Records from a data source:
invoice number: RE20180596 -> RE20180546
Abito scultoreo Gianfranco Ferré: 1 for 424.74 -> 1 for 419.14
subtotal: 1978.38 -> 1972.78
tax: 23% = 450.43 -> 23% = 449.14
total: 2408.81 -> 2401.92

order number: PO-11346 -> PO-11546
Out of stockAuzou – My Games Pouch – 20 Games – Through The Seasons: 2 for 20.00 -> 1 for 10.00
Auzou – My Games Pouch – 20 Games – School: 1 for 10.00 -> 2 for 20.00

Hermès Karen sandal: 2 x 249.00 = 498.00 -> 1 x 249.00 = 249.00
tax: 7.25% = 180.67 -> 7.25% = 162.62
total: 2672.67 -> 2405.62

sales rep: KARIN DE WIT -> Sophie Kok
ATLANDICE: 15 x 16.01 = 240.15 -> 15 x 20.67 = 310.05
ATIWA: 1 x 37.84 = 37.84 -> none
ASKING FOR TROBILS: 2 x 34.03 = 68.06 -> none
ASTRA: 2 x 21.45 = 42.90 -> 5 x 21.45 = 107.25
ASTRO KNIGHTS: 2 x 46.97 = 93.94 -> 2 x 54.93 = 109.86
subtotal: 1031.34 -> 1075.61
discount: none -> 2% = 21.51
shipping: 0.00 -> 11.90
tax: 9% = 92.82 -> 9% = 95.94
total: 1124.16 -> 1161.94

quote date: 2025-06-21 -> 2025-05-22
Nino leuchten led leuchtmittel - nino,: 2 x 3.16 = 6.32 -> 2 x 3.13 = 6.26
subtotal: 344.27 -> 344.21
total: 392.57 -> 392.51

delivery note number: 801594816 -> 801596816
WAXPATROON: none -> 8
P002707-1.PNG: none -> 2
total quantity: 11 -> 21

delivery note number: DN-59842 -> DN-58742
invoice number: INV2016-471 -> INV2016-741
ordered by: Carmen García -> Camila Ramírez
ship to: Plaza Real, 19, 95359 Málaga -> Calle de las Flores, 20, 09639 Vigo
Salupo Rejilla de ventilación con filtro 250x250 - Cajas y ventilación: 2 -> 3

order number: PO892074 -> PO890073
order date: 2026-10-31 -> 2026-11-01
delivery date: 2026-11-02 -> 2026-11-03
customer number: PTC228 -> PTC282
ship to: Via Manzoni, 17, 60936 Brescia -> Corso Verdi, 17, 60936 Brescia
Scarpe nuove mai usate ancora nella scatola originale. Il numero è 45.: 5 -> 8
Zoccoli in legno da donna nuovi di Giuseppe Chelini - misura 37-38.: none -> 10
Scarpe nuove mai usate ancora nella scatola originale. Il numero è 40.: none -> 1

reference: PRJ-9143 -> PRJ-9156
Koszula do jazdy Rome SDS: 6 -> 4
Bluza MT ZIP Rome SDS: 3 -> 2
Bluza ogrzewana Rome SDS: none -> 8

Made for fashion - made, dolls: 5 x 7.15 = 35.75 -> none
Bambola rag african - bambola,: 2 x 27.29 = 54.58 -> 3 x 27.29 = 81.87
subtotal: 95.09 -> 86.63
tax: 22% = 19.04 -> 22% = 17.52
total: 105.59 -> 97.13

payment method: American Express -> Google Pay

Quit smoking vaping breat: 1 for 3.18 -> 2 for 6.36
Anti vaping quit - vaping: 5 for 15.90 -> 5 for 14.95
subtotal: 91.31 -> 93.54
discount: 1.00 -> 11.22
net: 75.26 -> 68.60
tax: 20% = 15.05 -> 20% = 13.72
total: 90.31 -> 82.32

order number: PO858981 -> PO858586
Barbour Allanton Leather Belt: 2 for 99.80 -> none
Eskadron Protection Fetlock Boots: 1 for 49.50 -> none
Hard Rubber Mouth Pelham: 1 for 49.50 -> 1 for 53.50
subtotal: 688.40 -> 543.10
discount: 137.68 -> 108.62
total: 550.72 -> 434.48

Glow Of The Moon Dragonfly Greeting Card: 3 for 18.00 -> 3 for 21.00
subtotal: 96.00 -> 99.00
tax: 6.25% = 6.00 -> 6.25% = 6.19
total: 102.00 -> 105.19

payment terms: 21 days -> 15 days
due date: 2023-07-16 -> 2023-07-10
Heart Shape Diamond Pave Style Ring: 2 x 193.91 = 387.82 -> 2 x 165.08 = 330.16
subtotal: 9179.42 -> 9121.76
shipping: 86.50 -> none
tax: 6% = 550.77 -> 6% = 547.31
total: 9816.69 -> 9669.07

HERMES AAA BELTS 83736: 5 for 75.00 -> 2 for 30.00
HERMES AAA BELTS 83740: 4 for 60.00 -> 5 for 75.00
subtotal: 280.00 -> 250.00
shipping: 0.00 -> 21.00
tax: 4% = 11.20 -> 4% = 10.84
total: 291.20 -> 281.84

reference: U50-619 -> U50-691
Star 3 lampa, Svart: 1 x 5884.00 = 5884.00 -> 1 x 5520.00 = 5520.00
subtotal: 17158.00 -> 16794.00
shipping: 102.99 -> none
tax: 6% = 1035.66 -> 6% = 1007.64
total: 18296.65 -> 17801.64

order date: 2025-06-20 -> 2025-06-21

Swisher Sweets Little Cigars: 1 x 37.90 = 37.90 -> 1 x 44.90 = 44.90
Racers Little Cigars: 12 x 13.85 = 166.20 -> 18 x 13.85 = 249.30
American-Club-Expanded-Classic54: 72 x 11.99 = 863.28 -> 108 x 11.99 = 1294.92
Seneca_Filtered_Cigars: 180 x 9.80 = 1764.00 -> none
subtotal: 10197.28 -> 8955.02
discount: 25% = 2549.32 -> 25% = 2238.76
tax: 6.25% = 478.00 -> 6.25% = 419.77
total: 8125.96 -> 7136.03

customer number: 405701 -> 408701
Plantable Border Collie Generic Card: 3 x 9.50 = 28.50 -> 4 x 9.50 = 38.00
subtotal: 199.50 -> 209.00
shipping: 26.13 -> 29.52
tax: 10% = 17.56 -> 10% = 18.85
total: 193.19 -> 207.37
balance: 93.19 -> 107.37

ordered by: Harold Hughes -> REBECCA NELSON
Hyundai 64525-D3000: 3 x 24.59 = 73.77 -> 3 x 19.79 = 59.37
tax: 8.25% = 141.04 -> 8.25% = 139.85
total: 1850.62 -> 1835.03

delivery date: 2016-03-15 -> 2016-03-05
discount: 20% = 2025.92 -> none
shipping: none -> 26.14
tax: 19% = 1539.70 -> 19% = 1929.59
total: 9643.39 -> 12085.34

◆ Task requirements ◆
The records above are to be returned exactly as they appear.

◆ Reply to the task ◆
invoice number: RE20180596 -> RE20180546
Abito scultoreo Gianfranco Ferré: 1 for 424.74 -> 1 for 419.14
subtotal: 1978.38 -> 1972.78
tax: 23% = 450.43 -> 23% = 449.14
total: 2408.81 -> 2401.92

order number: PO-11346 -> PO-11546
Out of stockAuzou – My Games Pouch – 20 Games – Through The Seasons: 2 for 20.00 -> 1 for 10.00
Auzou – My Games Pouch – 20 Games – School: 1 for 10.00 -> 2 for 20.00

Hermès Karen sandal: 2 x 249.00 = 498.00 -> 1 x 249.00 = 249.00
tax: 7.25% = 180.67 -> 7.25% = 162.62
total: 2672.67 -> 2405.62

sales rep: KARIN DE WIT -> Sophie Kok
ATLANDICE: 15 x 16.01 = 240.15 -> 15 x 20.67 = 310.05
ATIWA: 1 x 37.84 = 37.84 -> none
ASKING FOR TROBILS: 2 x 34.03 = 68.06 -> none
ASTRA: 2 x 21.45 = 42.90 -> 5 x 21.45 = 107.25
ASTRO KNIGHTS: 2 x 46.97 = 93.94 -> 2 x 54.93 = 109.86
subtotal: 1031.34 -> 1075.61
discount: none -> 2% = 21.51
shipping: 0.00 -> 11.90
tax: 9% = 92.82 -> 9% = 95.94
total: 1124.16 -> 1161.94

quote date: 2025-06-21 -> 2025-05-22
Nino leuchten led leuchtmittel - nino,: 2 x 3.16 = 6.32 -> 2 x 3.13 = 6.26
subtotal: 344.27 -> 344.21
total: 392.57 -> 392.51

delivery note number: 801594816 -> 801596816
WAXPATROON: none -> 8
P002707-1.PNG: none -> 2
total quantity: 11 -> 21

delivery note number: DN-59842 -> DN-58742
invoice number: INV2016-471 -> INV2016-741
ordered by: Carmen García -> Camila Ramírez
ship to: Plaza Real, 19, 95359 Málaga -> Calle de las Flores, 20, 09639 Vigo
Salupo Rejilla de ventilación con filtro 250x250 - Cajas y ventilación: 2 -> 3

order number: PO892074 -> PO890073
order date: 2026-10-31 -> 2026-11-01
delivery date: 2026-11-02 -> 2026-11-03
customer number: PTC228 -> PTC282
ship to: Via Manzoni, 17, 60936 Brescia -> Corso Verdi, 17, 60936 Brescia
Scarpe nuove mai usate ancora nella scatola originale. Il numero è 45.: 5 -> 8
Zoccoli in legno da donna nuovi di Giuseppe Chelini - misura 37-38.: none -> 10
Scarpe nuove mai usate ancora nella scatola originale. Il numero è 40.: none -> 1

reference: PRJ-9143 -> PRJ-9156
Koszula do jazdy Rome SDS: 6 -> 4
Bluza MT ZIP Rome SDS: 3 -> 2
Bluza ogrzewana Rome SDS: none -> 8

Made for fashion - made, dolls: 5 x 7.15 = 35.75 -> none
Bambola rag african - bambola,: 2 x 27.29 = 54.58 -> 3 x 27.29 = 81.87
subtotal: 95.09 -> 86.63
tax: 22% = 19.04 -> 22% = 17.52
total: 105.59 -> 97.13

payment method: American Express -> Google Pay

Quit smoking vaping breat: 1 for 3.18 -> 2 for 6.36
Anti vaping quit - vaping: 5 for 15.90 -> 5 for 14.95
subtotal: 91.31 -> 93.54
discount: 1.00 -> 11.22
net: 75.26 -> 68.60
tax: 20% = 15.05 -> 20% = 13.72
total: 90.31 -> 82.32

order number: PO858981 -> PO858586
Barbour Allanton Leather Belt: 2 for 99.80 -> none
Eskadron Protection Fetlock Boots: 1 for 49.50 -> none
Hard Rubber Mouth Pelham: 1 for 49.50 -> 1 for 53.50
subtotal: 688.40 -> 543.10
discount: 137.68 -> 108.62
total: 550.72 -> 434.48

Glow Of The Moon Dragonfly Greeting Card: 3 for 18.00 -> 3 for 21.00
subtotal: 96.00 -> 99.00
tax: 6.25% = 6.00 -> 6.25% = 6.19
total: 102.00 -> 105.19

payment terms: 21 days -> 15 days
due date: 2023-07-16 -> 2023-07-10
Heart Shape Diamond Pave Style Ring: 2 x 193.91 = 387.82 -> 2 x 165.08 = 330.16
subtotal: 9179.42 -> 9121.76
shipping: 86.50 -> none
tax: 6% = 550.77 -> 6% = 547.31
total: 9816.69 -> 9669.07

HERMES AAA BELTS 83736: 5 for 75.00 -> 2 for 30.00
HERMES AAA BELTS 83740: 4 for 60.00 -> 5 for 75.00
subtotal: 280.00 -> 250.00
shipping: 0.00 -> 21.00
tax: 4% = 11.20 -> 4% = 10.84
total: 291.20 -> 281.84

reference: U50-619 -> U50-691
Star 3 lampa, Svart: 1 x 5884.00 = 5884.00 -> 1 x 5520.00 = 5520.00
subtotal: 17158.00 -> 16794.00
shipping: 102.99 -> none
tax: 6% = 1035.66 -> 6% = 1007.64
total: 18296.65 -> 17801.64

order date: 2025-06-20 -> 2025-06-21

Swisher Sweets Little Cigars: 1 x 37.90 = 37.90 -> 1 x 44.90 = 44.90
Racers Little Cigars: 12 x 13.85 = 166.20 -> 18 x 13.85 = 249.30
American-Club-Expanded-Classic54: 72 x 11.99 = 863.28 -> 108 x 11.99 = 1294.92
Seneca_Filtered_Cigars: 180 x 9.80 = 1764.00 -> none
subtotal: 10197.28 -> 8955.02
discount: 25% = 2549.32 -> 25% = 2238.76
tax: 6.25% = 478.00 -> 6.25% = 419.77
total: 8125.96 -> 7136.03

customer number: 405701 -> 408701
Plantable Border Collie Generic Card: 3 x 9.50 = 28.50 -> 4 x 9.50 = 38.00
subtotal: 199.50 -> 209.00
shipping: 26.13 -> 29.52
tax: 10% = 17.56 -> 10% = 18.85
total: 193.19 -> 207.37
balance: 93.19 -> 107.37

ordered by: Harold Hughes -> REBECCA NELSON
Hyundai 64525-D3000: 3 x 24.59 = 73.77 -> 3 x 19.79 = 59.37
tax: 8.25% = 141.04 -> 8.25% = 139.85
total: 1850.62 -> 1835.03

delivery date: 2016-03-15 -> 2016-03-05
discount: 20% = 2025.92 -> none
shipping: none -> 26.14
tax: 19% = 1539.70 -> 19% = 1929.59
total: 9643.39 -> 12085.34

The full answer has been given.